Other attacks focus on the content of the recipient’s inbox, harvesting client and employee information, including personal data. They may also target confidential corporate information, including trade secrets, but most are motivated by monetary gain.
"Ultimately what’s behind a lot of these compromises is organised crime,” says Jonathan Ball, partner at Norton Rose Fulbright. “They’re not interested in stealing personal data and selling it on the dark web. It’s pure financial fraud.”
BEC attacks are often successful because they use social engineering to create emails that appear legitimate. Even larger organisations may fall for the scams, explains Jose Martinez, vice president of financial lines major loss claims, EMEA, AIG, suggesting more investment is needed to train staff to better identify rogue messages. “We’re still seeing a surprisingly high level of these forms of fraud being perpetrated and some are affecting quite large and sophisticated clients. You may think that every CFO at a large company would know about this by now, but it’s still happening.”
For covered BEC and impersonation fraud claims the cyber policy provides for the cost of an IT forensic investigation to determine whether the insured’s system was compromised and identify the compromised data. The policy also covers legal advice on reporting and notification obligations to data subjects and regulators though insurance cover for financial loss due to criminal activity is often restricted.
“These incidents are becoming more expensive to investigate,” notes Mark Camillo, head of cyber for EMEA at AIG. “When a malicious actor gains access to the mailbox you have to do a deep dive, understand what information they may have gained access to and whether it has triggered any GDPR requirements.”
Although financial services firms were the first buyers of cyber insurance and the largest sector, we saw professional services firms move ahead in 2018 in the number of reported claims. This is also the sector most vulnerable to business email compromise. Year-on-year, the number of claims emanating from professional services firms including law firms and accountants, increased from 18% to 22%.

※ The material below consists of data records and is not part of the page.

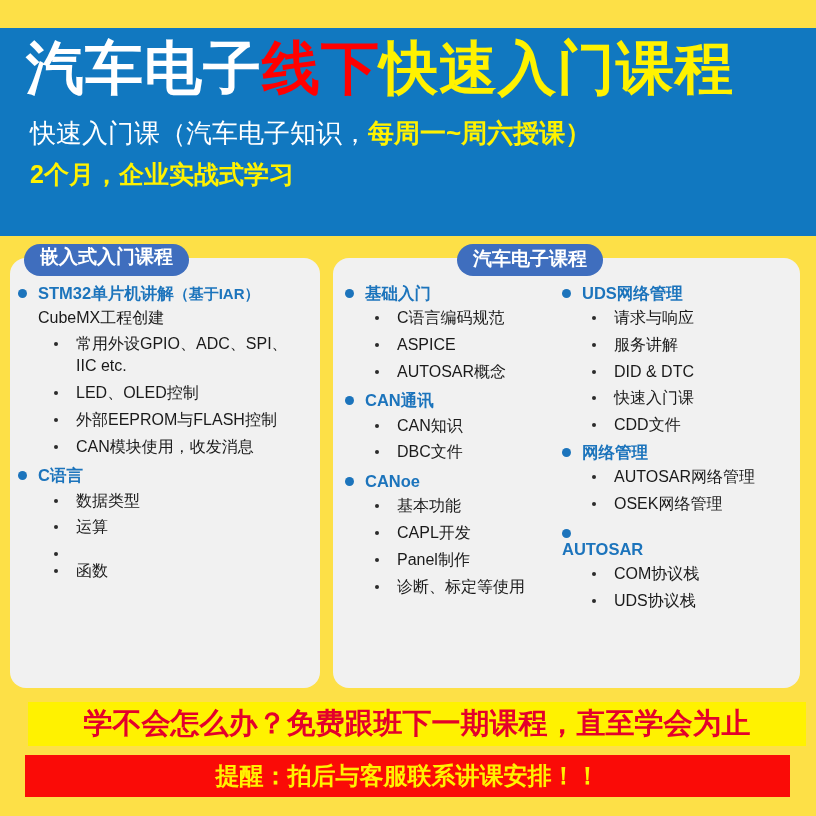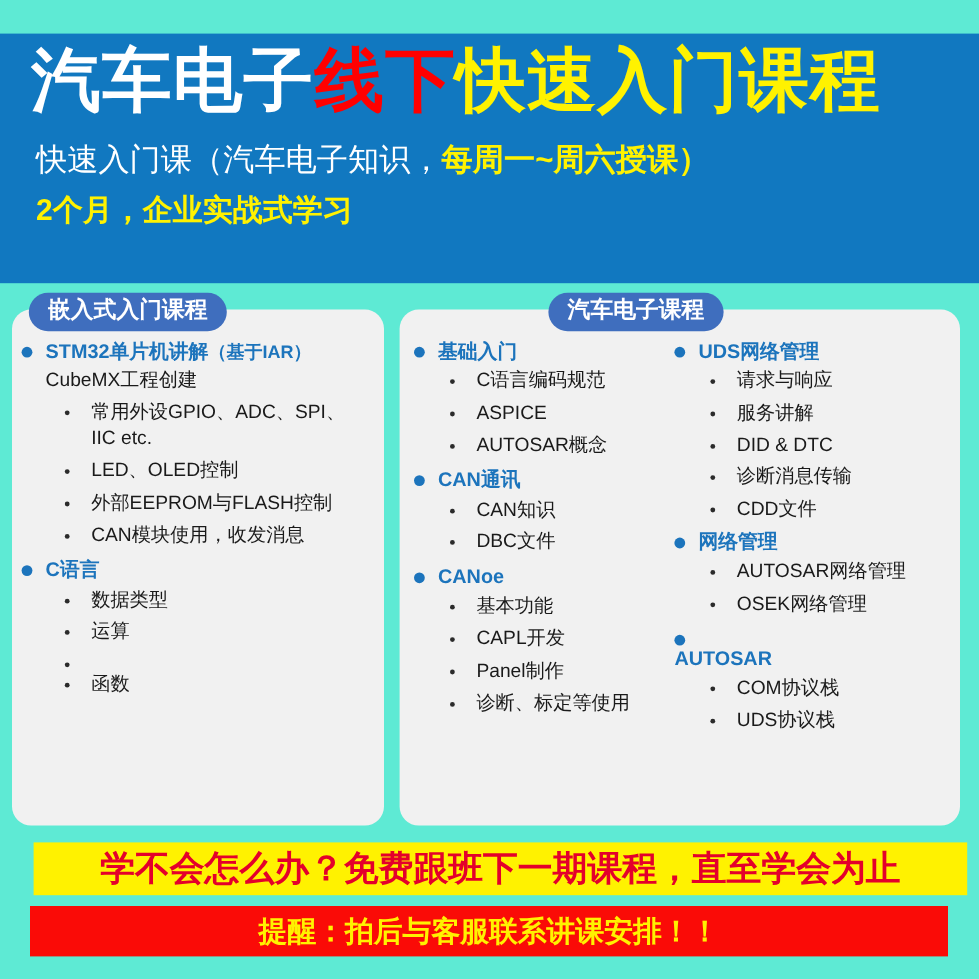"汽车电子线下快速入门课程" .poster { background: #5eead4 -> #fde047 }
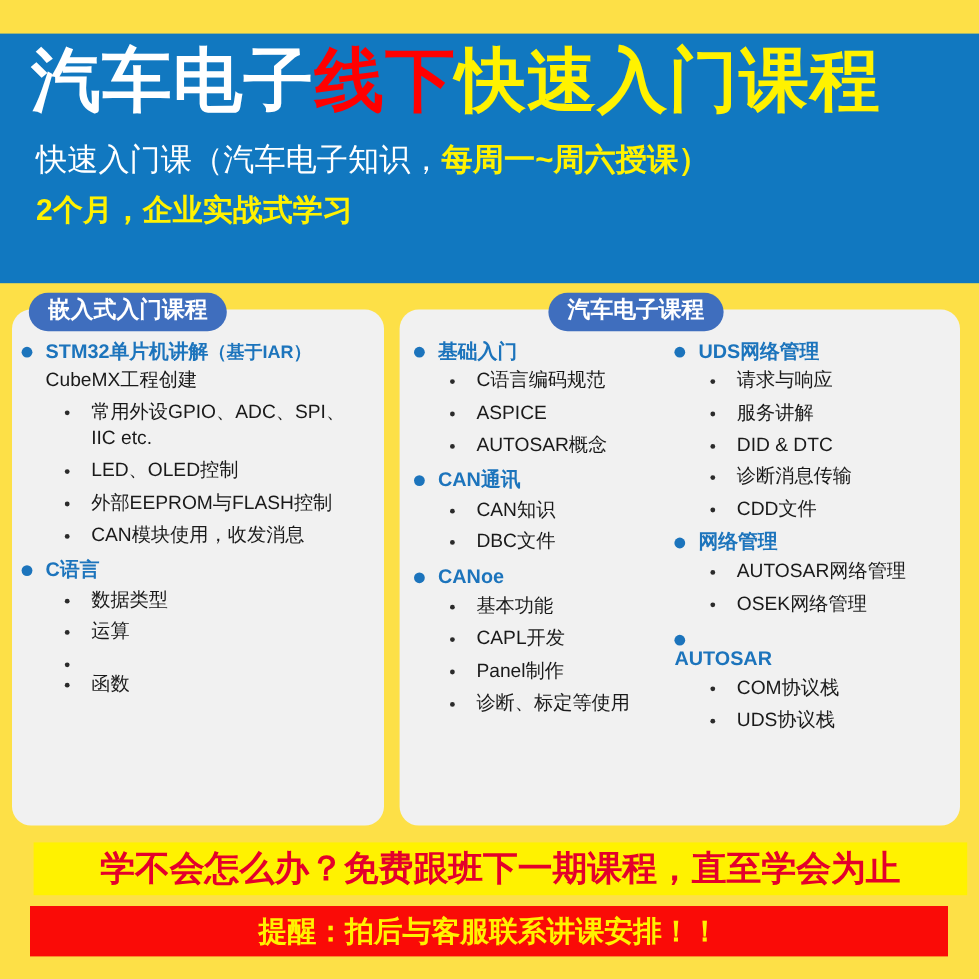"嵌入式入门课程" #pill-left { font-family: none -> Liberation Mono, monospace }
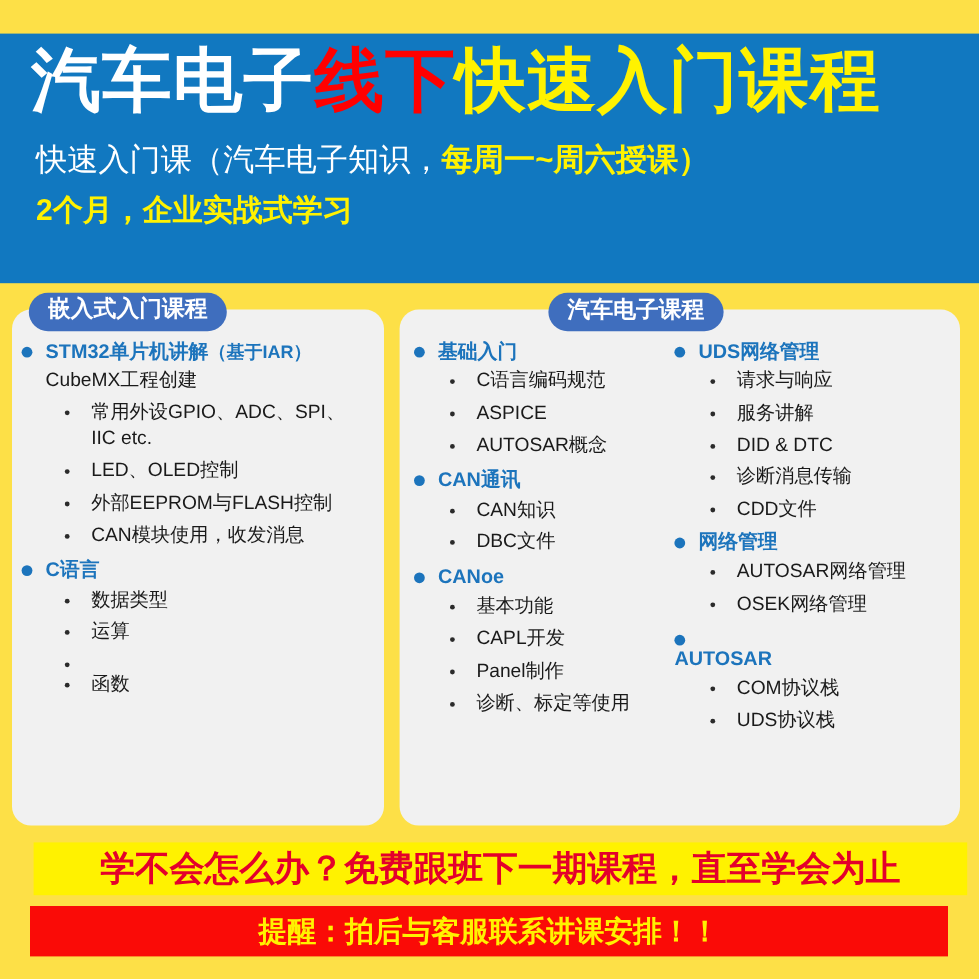"诊断消息传输" span.itext { text: 诊断消息传输 -> 快速入门课 }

Camillo thinks such firms can be more prone to BEC because of a lack of sophistication when it comes to cyber security. “The criminals are going to go where they can make the most money,” he says. “Because they are so heavily regulated you tend to find that financial services firms have better controls than other sectors, including professional services.”
He hypothesises that when the Revised Technical Standard as part of the Payment Services Directive (PSD2) comes into place in September 2019, there may be a decrease in the frequency of BEC attacks. Under the directive, payment services providers will be required to comply with requirements for strong customer authentication (SCA) and third party access to bank accounts, which should make it more difficult for fraudsters to steal and divert funds.
Poor password hygiene is a recurring issue for firms targeted by BEC, with cyber-criminals exploiting companies that have not activated their Microsoft Office 365 security functions, where the default settings do not enable all the necessary security features such as multi-factor authentication. This remains a high frequency incident that is reported to AIG’s cyber claims team on almost a daily basis, according to Kathy Avery, financial lines major loss adjuster, AIG.
“For businesses affected by BEC, it can be very damaging reputationally,” she continues. “There is always a lot of concern from insureds about how they are going to notify their clients. And often they only find out about the compromise because their clients are receiving spoof and phishing emails that appear to be coming from the insured and they have arisen as a result of the compromise.”
The security concern around passwords and multifactor authentication is valid, but it remains the case that many simple attacks can be prevented by improving staff awareness of phishing emails and through implementing a clear protocol for dealing with suspect emails.
Financial services is now the second sector responsible for the most cyber claim notifications. Having previously commanded the top spot, it is now responsible for 15% of claims in 2018, down from 18% the previous year. However, the percentages do not reflect the whole story. Total claim notifications from financial services customers in fact nearly doubled between 2017 and 2018, showing the sector is still highly targeted in spite of its more sophisticated approach to cyber risk.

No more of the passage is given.